JUNE 2, 2015, U.S. 5TH FLEET AREA OF OPERATIONS (NNS) – “Choose your rate, choose your fate,” a common saying on the deck plates of any vessel in today’s Navy. While Sailors choose their rate upon enlistment, there is a portion who enter the fleet undesignated. They stand watch, heave line, maintain equipment and complete the tough tasks of cleaning and painting to keep the ship looking her finest. After the work concludes, undesignated Sailors can search for a permanent job to “strike” into. These Sailors take their fate into their own hands as they strike their rate.
Aboard the aircraft carrier USS Theodore Roosevelt (CVN 71), strikers search for the rate they’re best qualified for by seeking mentorship and counseling from leaders that have been in their boots before. Two TR Sailors have gone above and beyond the expectations that were made for them as undesignated seamen, redefining the possibilities and avenues to success.

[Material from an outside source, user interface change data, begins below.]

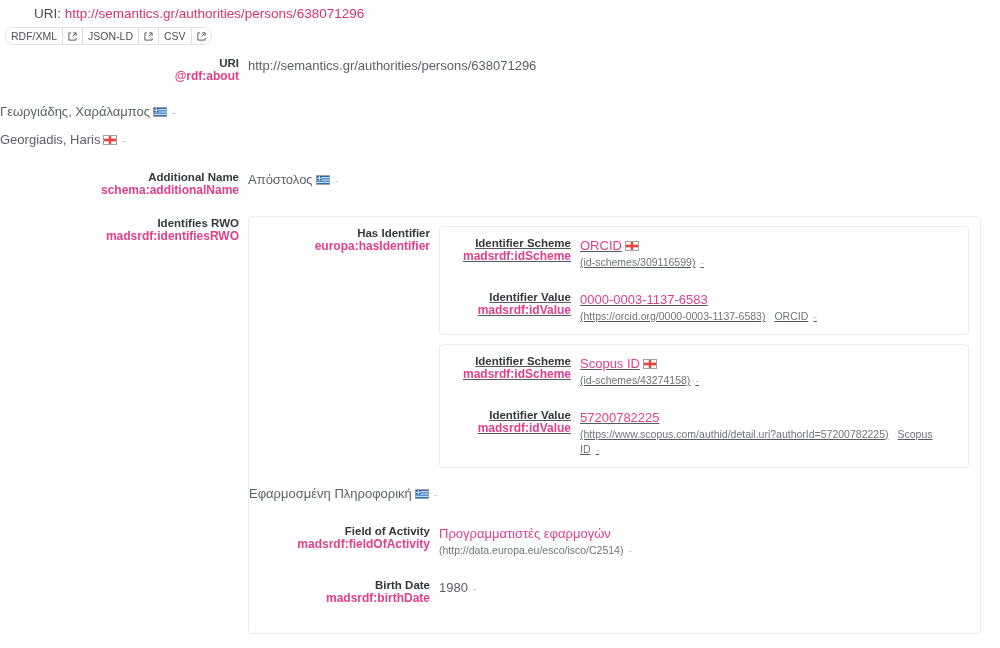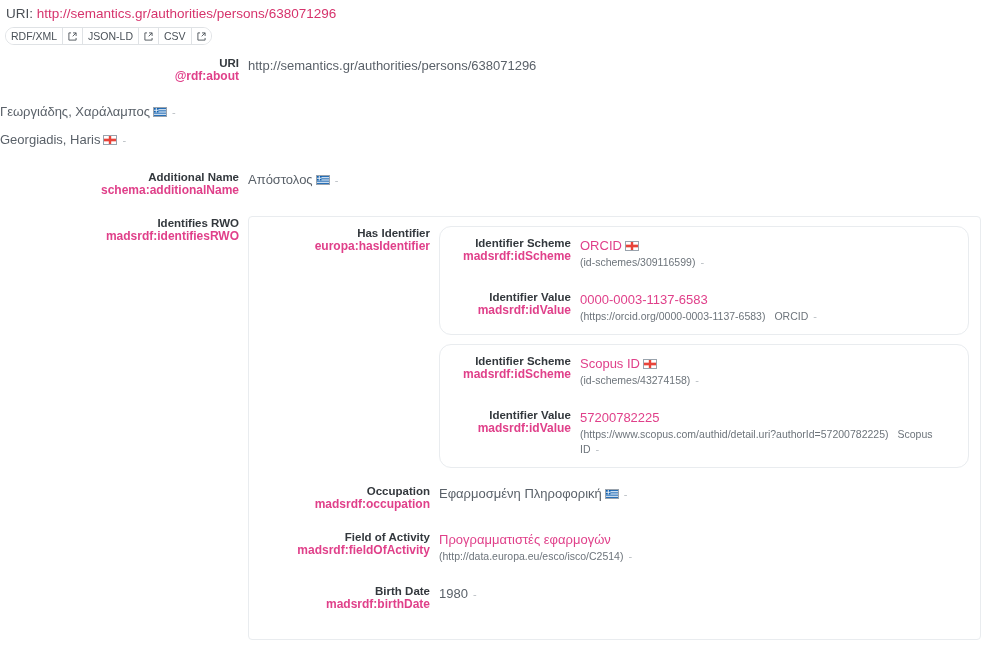"URI:" .uri-line { margin-left: none -> 28px }
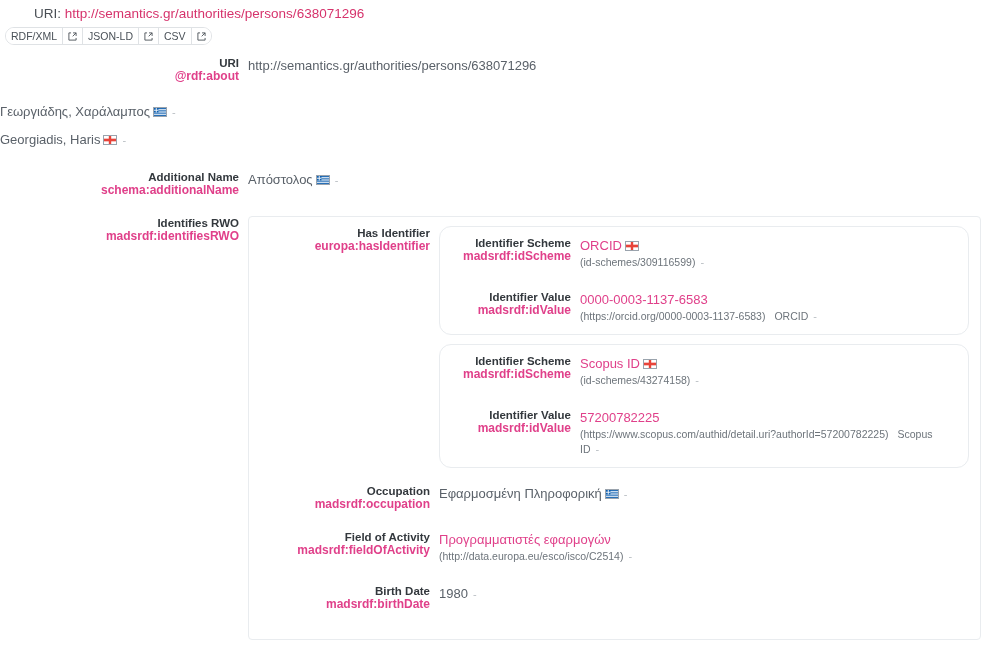"Identifier Scheme" .box-inner { border-radius: 12px -> 4px; text-decoration: none -> underline }
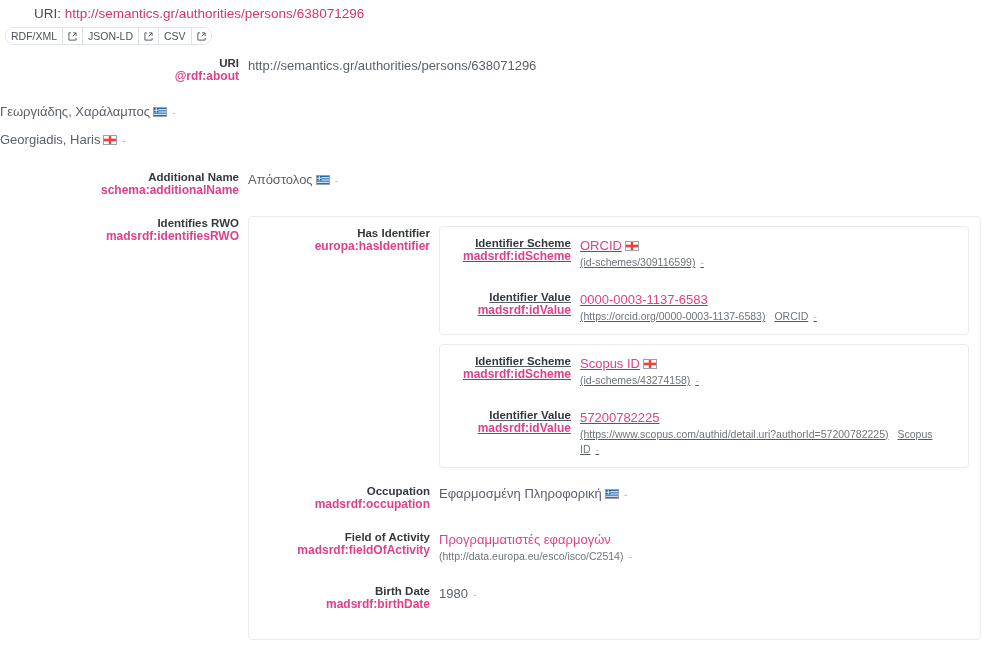"Occupation" div.prop-label { html: <div> <span>Occupation</span> <span>madsrdf:occupation</span> </div> -> none }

Senior Chief Personnel Specialist Troy Millare started his ascension through the ranks in 1992 as an undesignated seaman aboard the amphibious assault ship USS Guam (LPH 9).
“I wanted a job and I thought that being an undesignated seaman was cool at the time,” said Millare. “It was a good job. I enjoyed doing outside physical labor and I really didn’t mind it at the time. It also gave me the opportunity to look at all the other jobs on the ship and try to strike for one that I was really interested in.”
Undesignated seamen are part of the Professional Apprenticeship Career Track Program (PACT). Following basic training and a four-week apprenticeship school, PACT seamen check onboard to receive guidance from their chain of command and command career counselor on which rate best suits them.
Millare spent two and a half years as an undesignated seaman before striking disbursing clerk (DK).
“I learned a lot of things as an undesignated seaman,” said Millare. “Driving the ship, taking care of small boats and stuff like that. Once I got into a rating I enjoyed, I got to wear my first clean uniform and I got off the Deck [Department] watch bill. I got the opportunity to work in customer service as a DK. I thought it was a good move.”
Lt. Nancy Helfrich has a similar story from when she entered the Navy as an undesignated seaman in 1996.
“It was hard. I was on a destroyer and there were only a handful of us,” said Helfrich. “I was chipping paint, driving the ship, standing lookout, but I liked being part of something so much bigger than myself. I never said that I was just going to do my time and get out.”
Helfrich, assigned to the destroyer USS Briscoe (DD 977), was fixated on her goal to strike into the Navy’s medical field.
“Everybody wanted me to strike their rate,” Helfrich said through her laughter. “I had my heart set on being a corpsman and being in the medical field so I just stuck to my guns. Corpsman is a rate that you have to go to A-school. A year and half later, I was on my way to A-school.”
Fast forward to the present; Millare serves as Administrative Department leading chief petty officer and Helfrich is the ship’s nurse after rising through the ranks and earning her commission in 2008.
“It was a long way,” said Millare. “I have been in the Navy for 22 years now. I never thought I would be sitting here running the Admin Department. Choosing this rating led me to an opportunity to work for various types of commands and platforms. That’s one thing I really enjoy about my rating; that I can travel and be stationed at all types of different commands. I have had a very diverse career.”
“I feel accomplished,” said Helfrich. “I had to work hard to become a corpsman, nothing was given to me. We all do not have the same experiences and opportunities in life so I feel like the Navy opened so many doors for me. I love the Navy. It has so much to offer and people need to take advantage and make the most of their career.”
From painting bulkheads as an undesignated seaman to giving vaccines and drawing blood as a hospital corpsman (HM), Helfrich remembers both stages of her journey.
“Both [boatswain’s mates] BMs and HMs have a special place in my heart,” said Helfrich. “I will never forget where I came from.”
For more information on the striking process, contact your career counselor.
Theodore Roosevelt is the flagship of the Theodore Roosevelt Carrier Strike Group (TRCSG), which is composed of Carrier Strike Group 12, Carrier Air Wing 1, Destroyer Squadron 2 staff, the guided-missile cruiser USS Normandy (CG 60) and the guided-missile destroyers USS Winston S. Churchill (DDG 81), USS Farragut (DDG 99) and USS Forrest Sherman (DDG 98).
Roosevelt is deployed in the U.S. 5th Fleet area of operations supporting Operation Inherent Resolve, strike operations in Iraq and Syria as directed, maritime security operations and theater security cooperation efforts in the region.